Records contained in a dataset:
********************

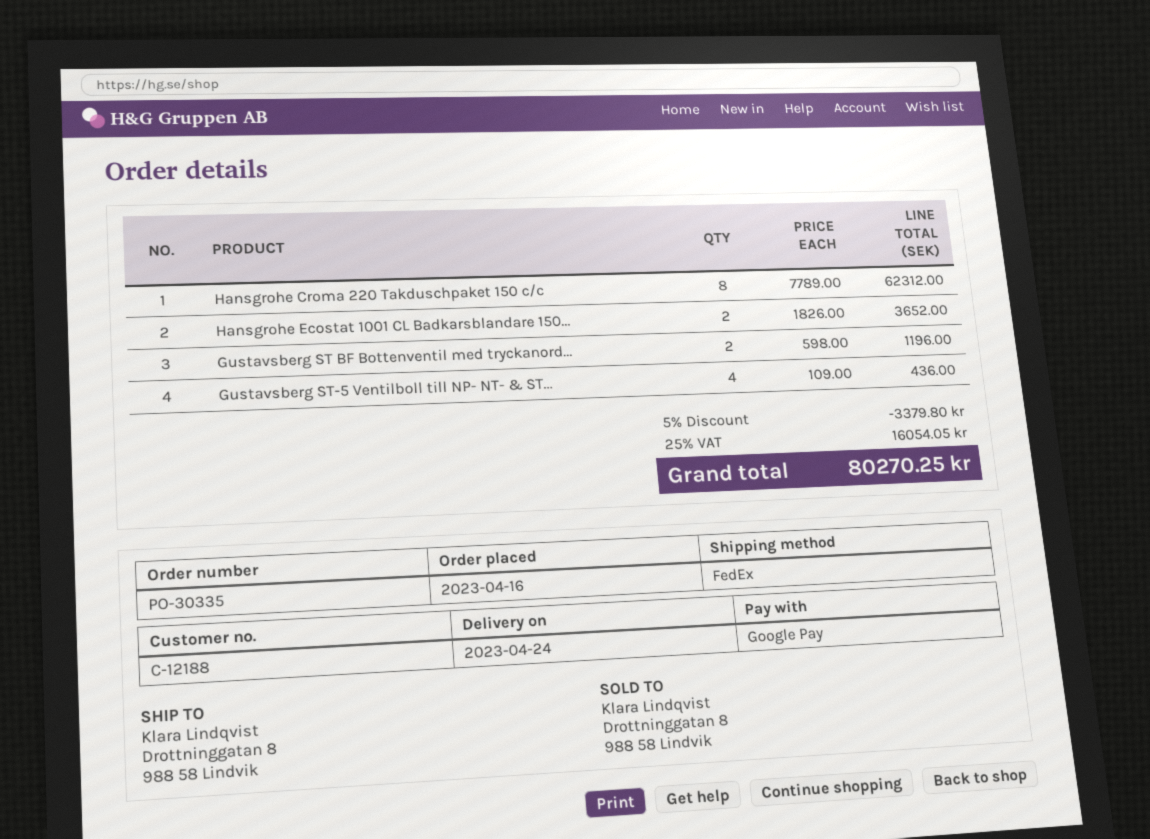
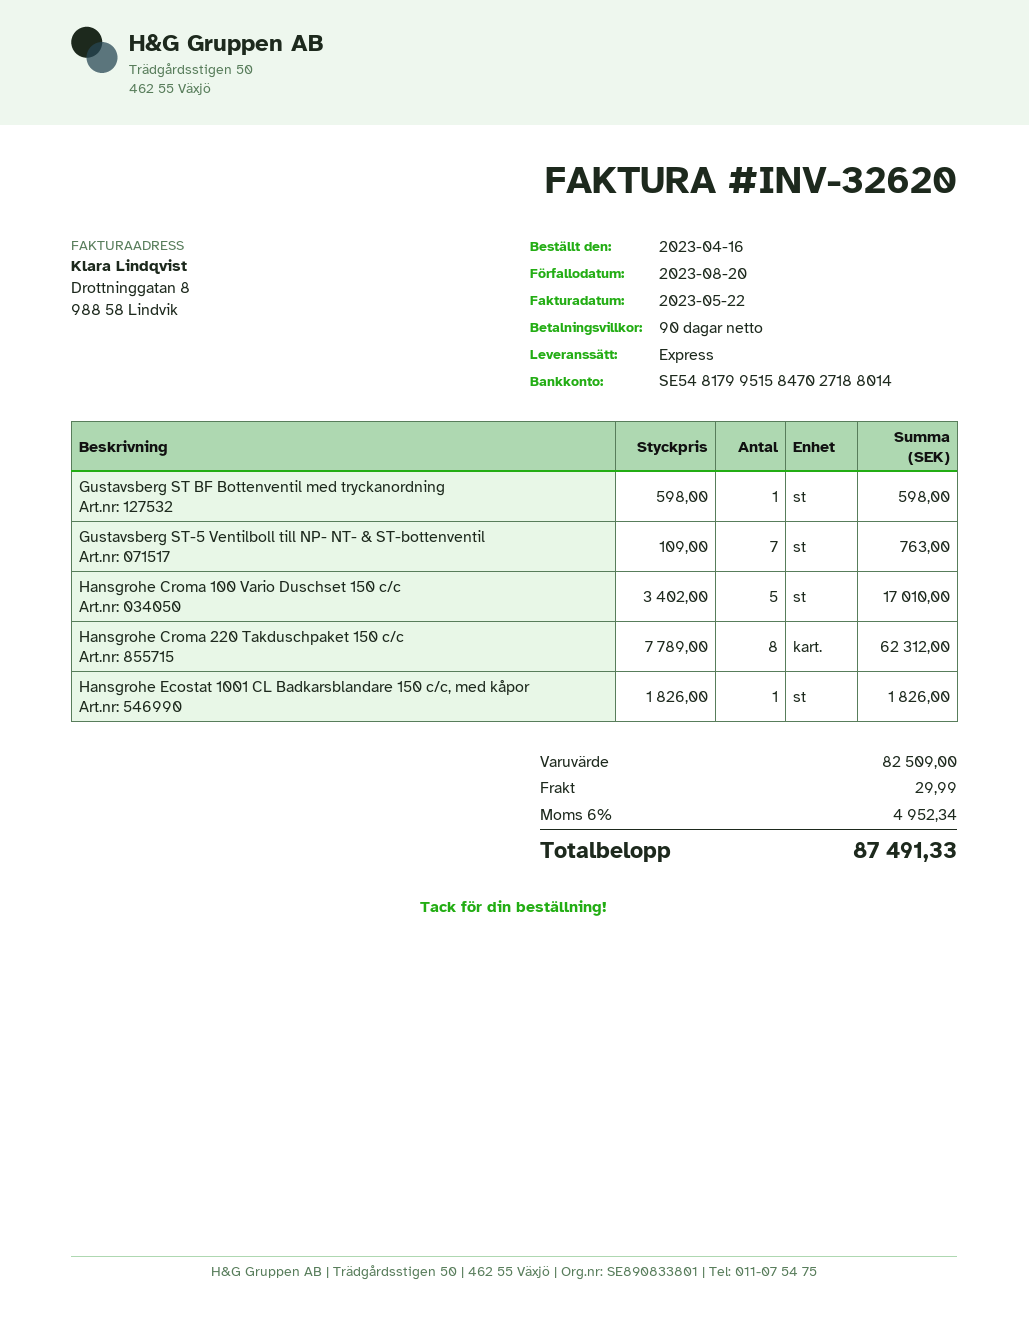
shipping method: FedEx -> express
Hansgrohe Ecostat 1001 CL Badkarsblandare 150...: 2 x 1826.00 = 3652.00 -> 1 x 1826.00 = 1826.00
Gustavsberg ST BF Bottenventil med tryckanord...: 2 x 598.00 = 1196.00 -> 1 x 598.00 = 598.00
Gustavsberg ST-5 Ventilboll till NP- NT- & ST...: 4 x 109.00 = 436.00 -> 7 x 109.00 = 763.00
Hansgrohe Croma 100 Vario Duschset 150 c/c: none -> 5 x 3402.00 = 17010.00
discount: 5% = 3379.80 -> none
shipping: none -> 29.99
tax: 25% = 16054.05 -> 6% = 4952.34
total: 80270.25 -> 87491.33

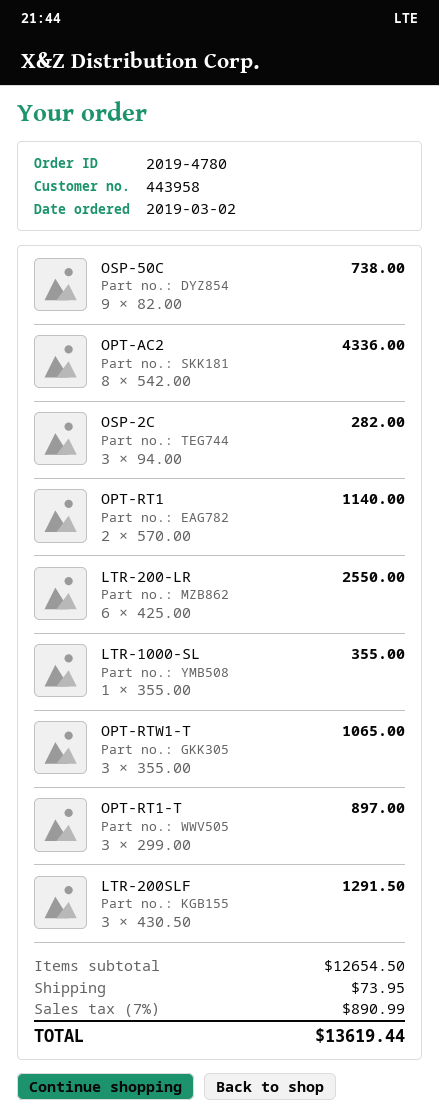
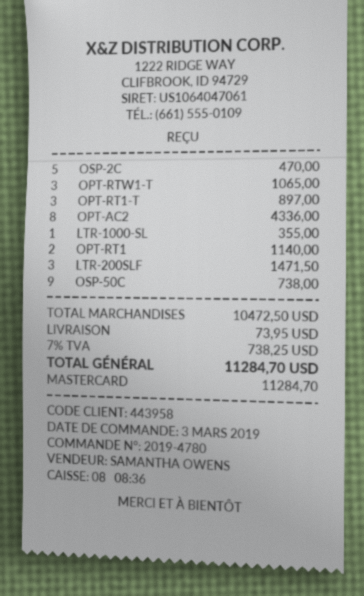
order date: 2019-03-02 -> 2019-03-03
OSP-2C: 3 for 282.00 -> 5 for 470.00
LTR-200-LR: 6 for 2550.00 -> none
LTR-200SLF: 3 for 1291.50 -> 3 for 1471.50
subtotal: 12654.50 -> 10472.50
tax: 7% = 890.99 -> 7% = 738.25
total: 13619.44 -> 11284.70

********************

_Requirement_: Please copy exactly the lines from the one containing "shipping: none -> 29.99" through the last line of the records above, both included, and leave out any pictures.

_Answer_:
shipping: none -> 29.99
tax: 25% = 16054.05 -> 6% = 4952.34
total: 80270.25 -> 87491.33

order date: 2019-03-02 -> 2019-03-03
OSP-2C: 3 for 282.00 -> 5 for 470.00
LTR-200-LR: 6 for 2550.00 -> none
LTR-200SLF: 3 for 1291.50 -> 3 for 1471.50
subtotal: 12654.50 -> 10472.50
tax: 7% = 890.99 -> 7% = 738.25
total: 13619.44 -> 11284.70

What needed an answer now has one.